“A inserção internacional da Argentina passa necessariamente pela aliança estratégica com o Brasil. Com Lula, o Brasil terá um protagonismo internacional do mais alto nível, ao contrário dos quatro anos de Bolsonaro, durante os quais o Brasil ficou praticamente isolado. Para a Argentina, significa uma projecção internacional associada ao Brasil”, explica à agência Lusa o analista internacional Jorge Castro, uma referência.
Durante uma conferência de imprensa em Brasília, horas antes da visita de Lula a Buenos Aires, o secretário das Américas da Diplomacia brasileira, Michel Arslanian Neto, afirmou: “Não se pode dizer que a relação entre Brasil e Argentina, tão densa e tão forte, esteve paralisada nos últimos três anos, mas claramente foi uma relação subaproveitada e agora há um espírito de urgência para colocar essa relação em marcha forçada nos vários campos estratégicos que nos une.”

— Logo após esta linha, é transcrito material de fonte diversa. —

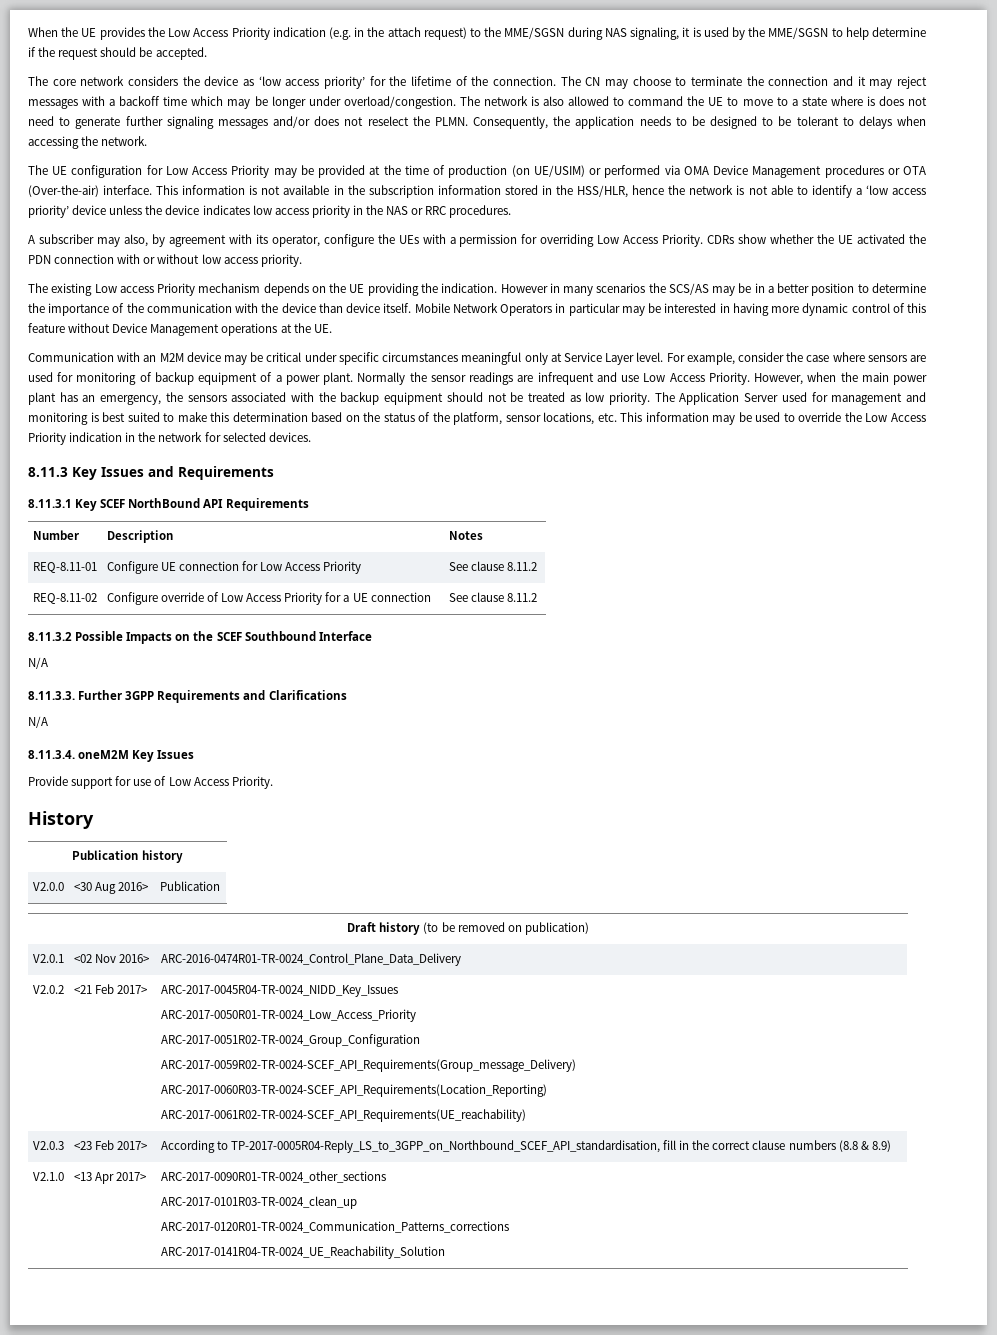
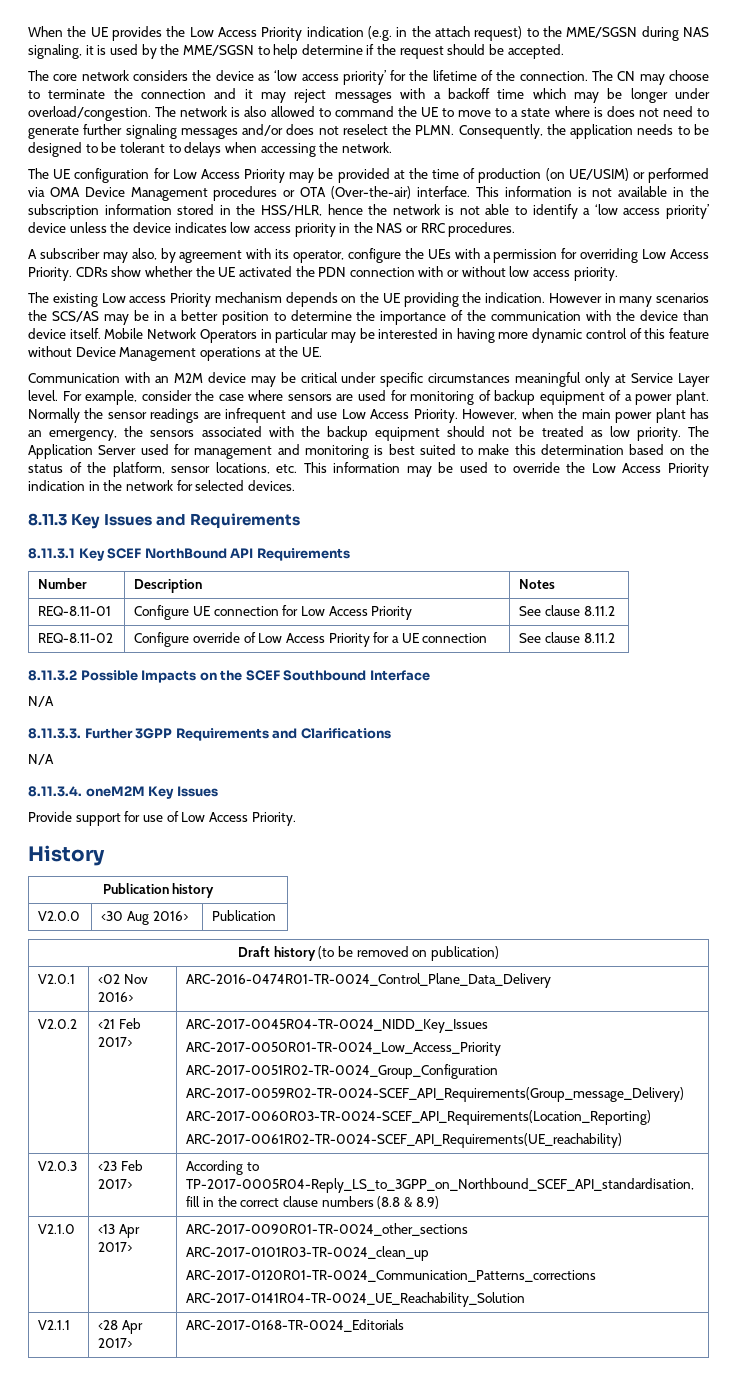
+ V2.1.1 | <28 Apr 2017> | ARC-2017-0168-TR-0024_Editorials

Paralelamente, o Ministério das Relações Exteriores argentino emitiu uma nota a anunciar que, na segunda-feira, os Presidentes Lula e Alberto Fernández “assinarão acordos para cooperação em Soberania Energética e Integração Financeira, Defesa, Saúde, Ciência, Tecnologia e Inovação, além de um acordo de cooperação Antárctico”.
“Na verdade, acordo mesmo será apenas o da Antárctida para logística e pesquisa científica. Os demais serão entendimentos interinstitucionais que estabelecem uma moldura e parâmetros para o relançamento de variados temas”, esclareceu Arslanian Neto.
De todos, os dois acordos mais estratégicos e urgentes para a Argentina são os da soberania energética e integração financeira.
Na reserva patagónica de Vaca Muerta, a segunda maior jazida de gás de xisto e a quarta de petróleo não-convencional do mundo, há suficiente gás para abastecer toda a Europa, mas falta à Argentina recursos financeiros para construir um gasoduto e uma planta que permita exportar essa energia.
Por outro lado, há um enorme mercado brasileiro com interesse de diminuir a sua dependência do gás boliviano e que possui o que a Argentina requer: dinheiro para financiar um gasoduto que chegue até o Sul do Brasil.
“Há um propósito muito claro dos dois países, com um impulso no mais alto nível, de avançar em temas como integração energética. A integração gasífera tem um grande potencial para ser um dos eixos estratégicos da nossa relação. O sector privado argentino e o Governo têm muito interesse em avançar no gasoduto. É um tema que merece toda a atenção do Brasil”, apontou o secretário Michel Arslanian Neto.
“A Argentina tenta avançar de forma acelerada com a extensão dos gasodutos provenientes de Vaca Muerta ao Sul do Brasil. O BNDES (Banco Nacional brasileiro de Desenvolvimento Económico e Social) financiaria os canos fabricados no Brasil pela empresa Techint (argentina)”, indica o analista internacional Jorge Castro.
Quanto à integração financeira, o Banco Central argentino tem urgência por conter a saída de dólares das suas escassas reservas internacionais.
O objectivo é levar, paulatinamente, o comércio bilateral com o Brasil, seu principal mercado, ao uso de uma moeda comum entre os dois países, evitando o uso de dólares. O projecto contempla ainda ser o embrião de uma moeda comum a outros países da região.
“A ideia é estabelecer uma moeda comum para operações comerciais. Não se trata de uma moeda única que substitua as moedas nacionais (real e peso), mas uma moeda comum para fazer a compensação no comércio”, antecipou o subsecretário para América Latina da Diplomacia argentina e assessor de integração regional do ministro da Economia, Sergio Massa.
A visita oficial de Lula à Argentina na segunda-feira antecede a participação de Lula, no dia seguinte, na Cimeira da Comunidade dos Estados Latino-americanos e Caribenhos (CELAC), na qual participam os 33 países da região, inclusive o Brasil que regressa ao fórum regional do qual Bolsonaro retirou o Brasil em Janeiro de 2020, alinhado com os interesses de Donald Trump de esvaziar a voz de Cuba, Venezuela e Nicarágua, regimes autoritários da região.
Depois da Argentina, Lula visita o Uruguai, na quarta-feira, para uma reunião com o presidente Luis Lacalle Pou.
“A ideia força desta primeira missão é que, passadas apenas três semanas da posse (de Lula), o Brasil volta ao mundo com uma primeira escala obrigatória na região, começando pela Argentina. Isso marca um contraste com o período que precede e uma visão da dinâmica de integração estratégica”, concluiu o secretário Michel Arslanian Neto.